A fotografia vernácula tem uma presença importante na exposição. Inclui a obra do peruano Nicolás Torres, que nos anos noventa trabalhava como pedreiro e que é parte de uma geração que foge do campo para a cidade. Fotografava as festas noturnas e no dia seguinte expunha as fotos na sua casa, penduradas com alfinetes, deixando-as à disposição dos retratados. “Ele ficava com as fotos que as pessoas não queriam”, conta Fabry, “justamente as mais interessantes, as mais comprometidas.
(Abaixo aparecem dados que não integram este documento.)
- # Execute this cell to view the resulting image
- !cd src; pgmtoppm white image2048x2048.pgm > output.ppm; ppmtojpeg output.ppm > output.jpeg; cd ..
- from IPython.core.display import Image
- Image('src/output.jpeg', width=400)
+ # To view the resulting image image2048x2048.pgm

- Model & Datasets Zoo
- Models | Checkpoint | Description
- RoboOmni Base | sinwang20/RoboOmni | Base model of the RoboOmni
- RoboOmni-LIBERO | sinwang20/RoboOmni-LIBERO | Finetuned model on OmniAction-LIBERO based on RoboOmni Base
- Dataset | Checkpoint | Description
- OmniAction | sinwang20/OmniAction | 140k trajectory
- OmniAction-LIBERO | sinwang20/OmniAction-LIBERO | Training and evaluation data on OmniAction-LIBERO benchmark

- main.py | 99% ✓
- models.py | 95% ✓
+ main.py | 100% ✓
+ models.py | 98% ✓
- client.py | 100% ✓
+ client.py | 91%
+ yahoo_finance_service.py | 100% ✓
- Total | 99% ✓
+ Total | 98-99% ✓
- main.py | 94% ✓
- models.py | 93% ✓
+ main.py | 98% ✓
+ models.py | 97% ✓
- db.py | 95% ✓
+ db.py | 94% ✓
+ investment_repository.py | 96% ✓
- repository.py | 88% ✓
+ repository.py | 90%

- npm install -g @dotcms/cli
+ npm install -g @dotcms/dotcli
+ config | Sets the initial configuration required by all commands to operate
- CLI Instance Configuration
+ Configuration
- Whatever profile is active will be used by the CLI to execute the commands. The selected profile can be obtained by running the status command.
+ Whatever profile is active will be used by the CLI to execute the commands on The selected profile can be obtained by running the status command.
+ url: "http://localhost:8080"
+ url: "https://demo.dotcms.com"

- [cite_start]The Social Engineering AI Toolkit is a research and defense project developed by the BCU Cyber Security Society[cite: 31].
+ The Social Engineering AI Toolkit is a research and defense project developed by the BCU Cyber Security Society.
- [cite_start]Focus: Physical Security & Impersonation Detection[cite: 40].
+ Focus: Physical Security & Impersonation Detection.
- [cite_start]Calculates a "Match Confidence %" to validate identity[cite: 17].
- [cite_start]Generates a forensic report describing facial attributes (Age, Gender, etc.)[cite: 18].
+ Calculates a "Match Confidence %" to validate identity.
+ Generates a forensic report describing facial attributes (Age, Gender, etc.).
Isto é um reflexo da escassez de meios em comparação à Europa, onde nessa época já era muito raro que alguém tivesse que comprar um retrato de um profissional”. A mudança do analógico para o digital e a Internet fizeram que, “em termos fotográficos, a sintaxe latino-americana se tornasse cada vez menos específica e o caráter experimental tenha diminuído, embora nem por isso deixem de ser bons fotógrafos”.

E quanto à presença da mulher? “Os fotógrafos com mais exposição hoje em dia na América Latina talvez sejam Paz Errázuriz e Graciela Iturbide”, observa o curador. “Não acredito que isto realmente reflita a situação real da mulher na fotografia latino-americana, onde evidentemente há mais homens que mulheres, mas quero pensar que é um bom sinal.”

É algo recente que a América Latina se veja incluída na grande historia da fotografia escrita sob o cânone europeu e norte-americano. “Eu comparo este apetite atual por parte das instituições norte-americanas ao que ocorreu há duas décadas com o Japão”, observa Fabry. “De repente, toma-se consciência de uma fotografia diversificada e de enorme riqueza, com um caráter experimental forte. Mas acredito que em alguns anos este apetite pela novidade será menor, embora a fotografia latino-americana deva encontrar um espaço mais confortável.”

Urban Impulses: Latin American Photography from 1959-2016. The Photographer's Gallery, Londres, até 16 de outubro.